Survivor

“Go,” Mother whispers, “you’re our last chance.”

I stand, confused, as she presses an activation key into my right hand, then runs along the corridor towards my father and the mob pressing against the hangar’s blast doors.

*

We’ve been spacers all our lives, living on the margins of existence. Trading goods wherever we can make credits, salvaging wreckage, fighting off pirates and raiders. The Federal Planetary Government doesn’t hold much sway out in the void, even though they’re becoming more authoritarian and imperialistic on the inhabited worlds. Rebellious types from beat poets to guerrilla militias had been crushed mercilessly according to rumour, but Father had dismissed the hearsay with a wave of his hand.

“No matter to us, girlie,” he’d said. “Go help your mother with the hull repairs.”
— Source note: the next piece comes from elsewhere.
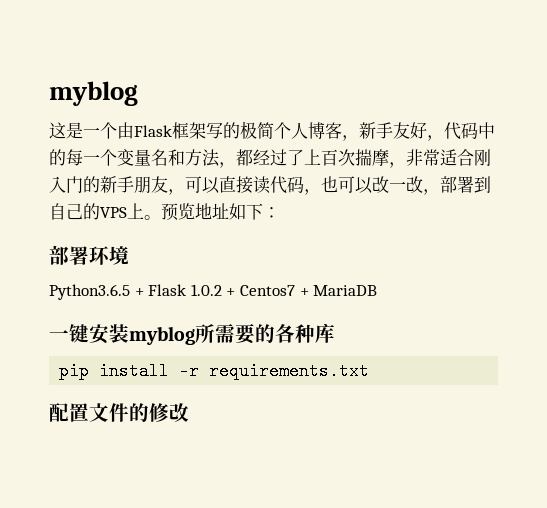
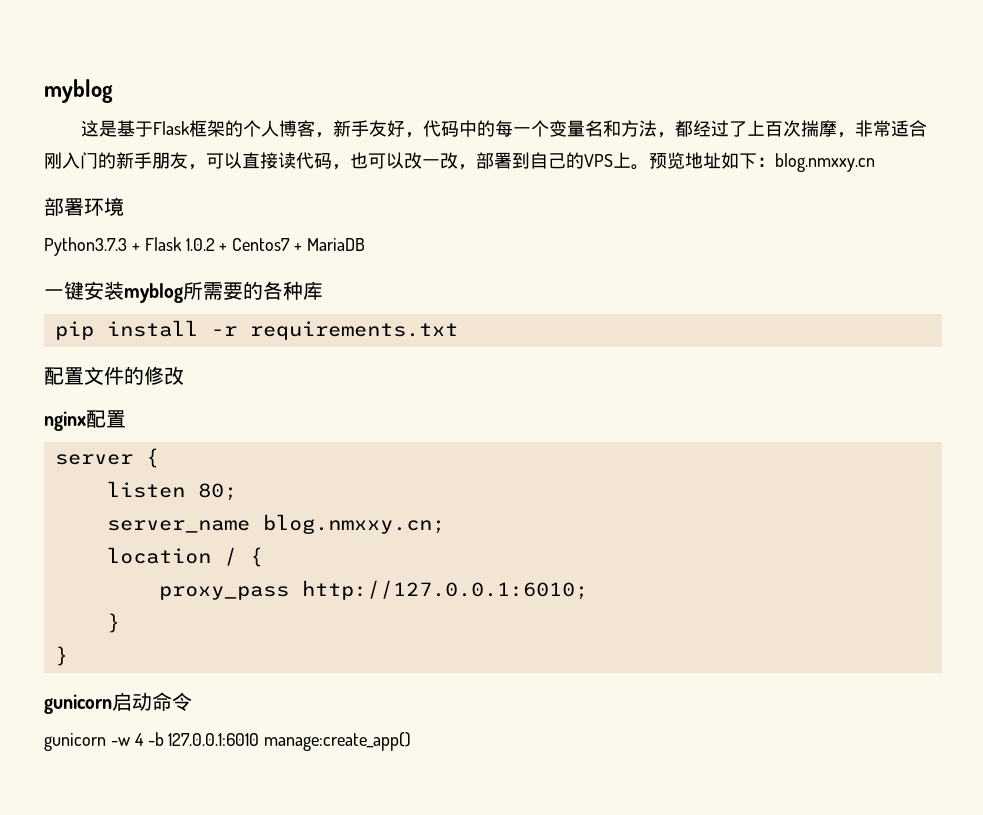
[83,122,134,139] 一个由 -> [117,120,154,137] 基于
[206,121,274,139] 写的极简 -> [225,120,244,137] 的
(280, 212) none -> [775,153,875,172] blog.nmxxy.cn
[49,284,130,300] Python3.6.5 -> [44,237,127,256] Python3.7.3
(189, 412) none -> [44,410,126,431] [54,448,159,468] [106,481,237,501] [106,514,445,534] [106,547,263,567] [158,580,588,600] [106,613,120,633] [54,646,68,666] [44,692,192,714] [44,732,412,751] // nginx配置 // server { // listen 80; // server_name blog.nmxxy.cn; // location / { // proxy_pass http://127.0.0.1:6010; // } // } // gunicorn启动命令 // gunicorn -w 4 -b 127.0.0.1:6010 manage:create_app()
So, we’d continued salvaging, waiting until we were running redlines on fuel and could barely make it back before turning for the station in orbit above Gliese 667 Cc. Father was quietly pleased; this time, we’d discovered a meteor honeycombed with rare elements and had stripped it clean. He’d called it a goldmine, that phrase still in use despite gold being worthless these days. The discoveries in Proxima Centauri five centuries ago had seen to that.
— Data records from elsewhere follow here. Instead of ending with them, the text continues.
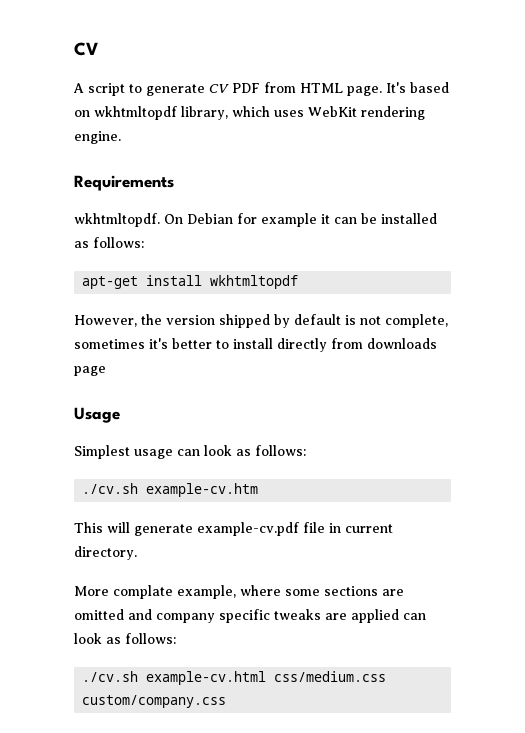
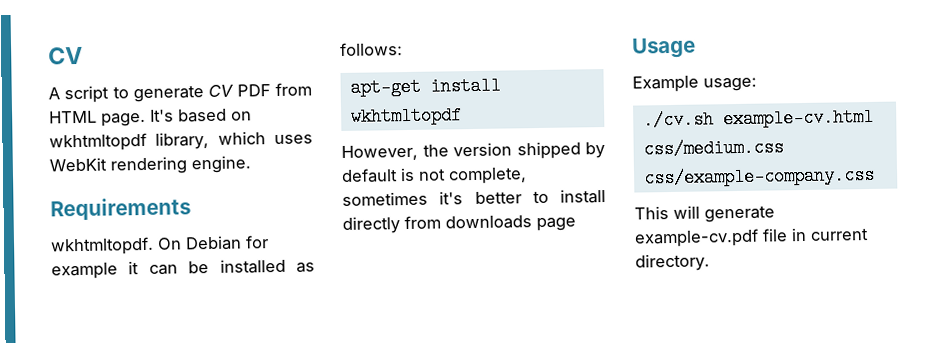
[74,445,306,459] [82,483,259,497] Simplest usage can look as follows: // ./cv.sh example-cv.htm -> [632,75,757,93] [642,107,874,130] [642,138,784,159] [642,165,875,188] Example usage: // ./cv.sh example-cv.html css/medium.css css/example-company.css
[74,585,404,599] [74,609,426,623] [74,633,176,644] [82,671,387,685] [82,695,227,708] // More complate example, where some sections are omitted and company specific tweaks are applied can look as follows: // ./cv.sh example-cv.html css/medium.css custom/company.css -> (710, 262) none

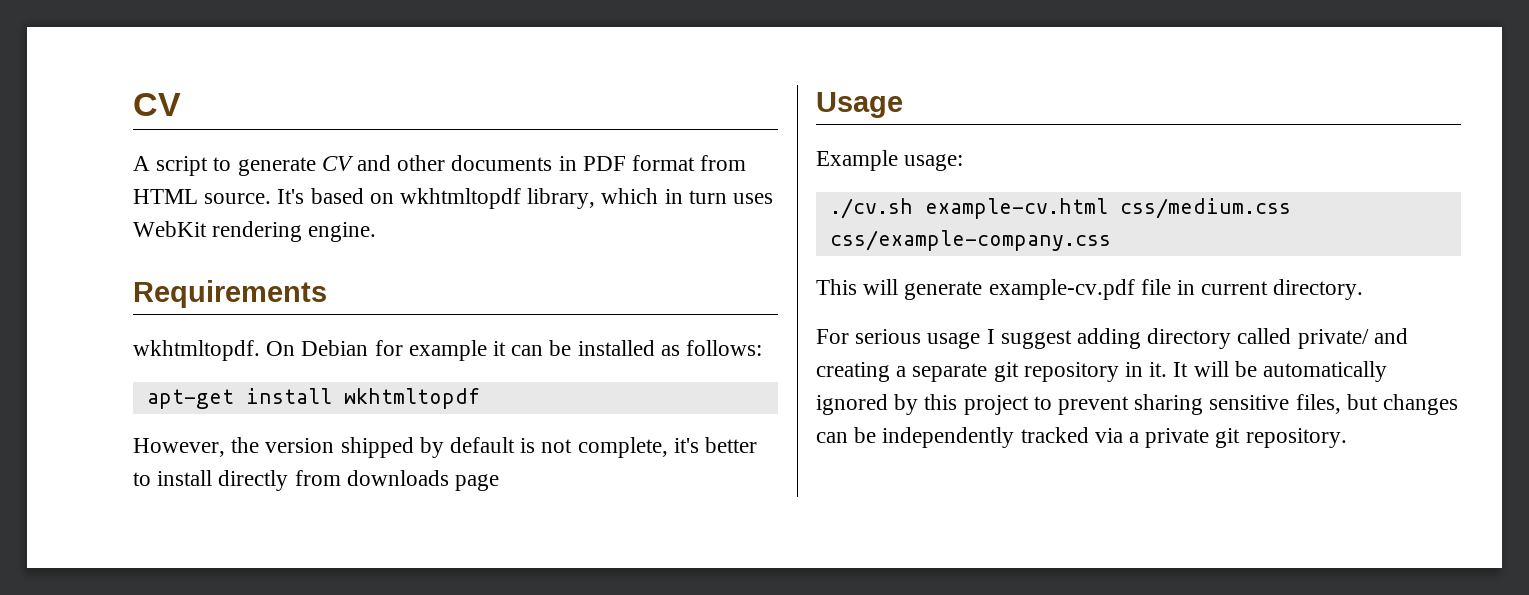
[236,84,271,97] PDF -> [357,155,696,171] and other documents in PDF format
[101,112,146,127] page. -> [204,193,272,204] source.
(266, 138) none -> [664,189,727,204] in turn
[342,191,428,206] sometimes -> (668, 447) none
(710, 262) none -> [816,328,1408,349] [816,361,1388,382] [816,394,1459,415] [816,427,1347,448] // For serious usage I suggest adding directory called private/ and creating a separate git repository in it. It will be automatically ignored by this project to prevent sharing sensitive files, but changes can be independently tracked via a private git repository.

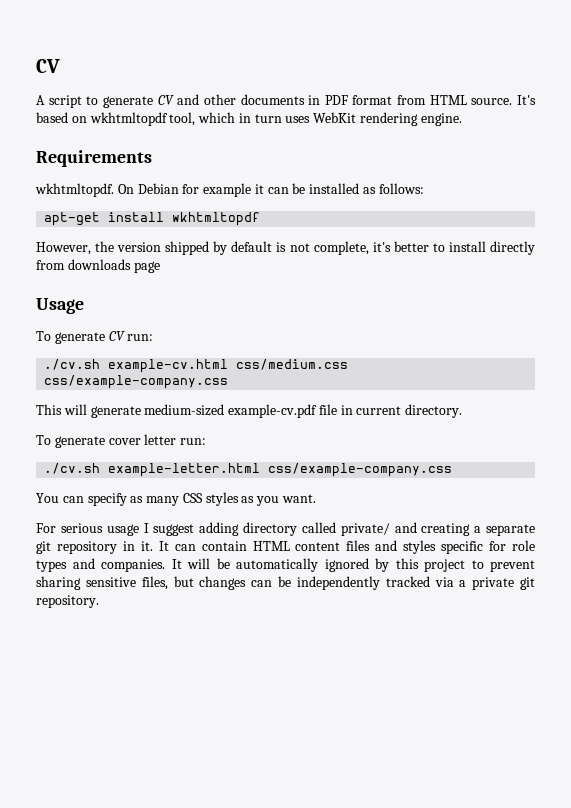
[527,188,596,209] library, -> [169,112,196,126] tool,
[816,150,964,171] Example usage: -> [36,331,154,344] To generate CV run:
(983, 290) none -> [144,404,225,416] medium-sized
(1364, 289) none -> [36,434,207,448] [44,463,453,477] [36,492,317,506] // To generate cover letter run: // ./cv.sh example-letter.html css/example-company.css // You can specify as many CSS styles as you want.
(1189, 369) none -> [174,540,535,554] [36,558,182,572] can contain HTML content files and styles specific for role types and companies. It

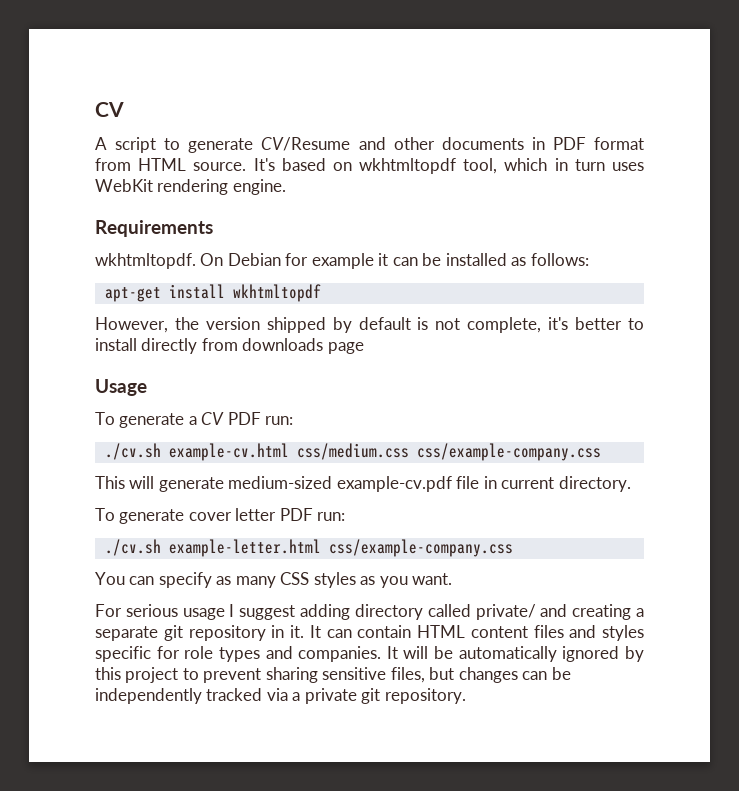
[157,95,174,105] CV -> [261,137,351,151] CV/Resume
[108,331,125,341] CV -> [188,412,261,425] a CV PDF
(177, 439) none -> [279,508,313,521] PDF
As we drew closer to docking though, things became… unsettling. Standard hails went unanswered. Distress beacons gave fragmentary, garbled messages warning of the end times, and the latest automated news reports were dated six weeks prior. They spoke of a disease, a mass mental collapse triggered by corruptions in people’s neural interface processors. Skimming further back, it appeared that an exploratory ship had reported a First Contact event: the story had spread over MindNet faster than wildfire (another quaint phrase), and they’d been welcomed into the nearest port like conquering heroes. Then? Then disaster had struck and, because no one was isolated from the grid anymore, whatever had happened had sailed through all the safeguards. The breach had spread faster than any warning comms could be sent, or Security could react.

We’d been out of range for months and hadn’t automatically connected up when we re-entered inhabited space. I’d sighed at the time, Dad was so old-fashioned, and I wanted to see the VR-vids, but now I understood that it’d probably saved our lives.

*

The key is for our ship. The automated refuelling and restocking is complete, she’s ready to go. As I stare, the blast doors finally collapse and the hordes overrun my parents, biting, tearing, hungry. I freeze momentarily, then sprint back onboard, lock myself in, charge the weapons, and fire indiscriminately through free-flowing tears. They keep coming, these former humans, and finally I realise what Mother meant. I ignite the plasma drives, wait for the shuttle-bay doors to open, and accelerate out as bodies are sucked into the vacuum alongside me, still flailing wildly. Numb, almost by instinct, I lay in coordinates for deep space.

Shit. I might be the last real human left alive, what do I do now?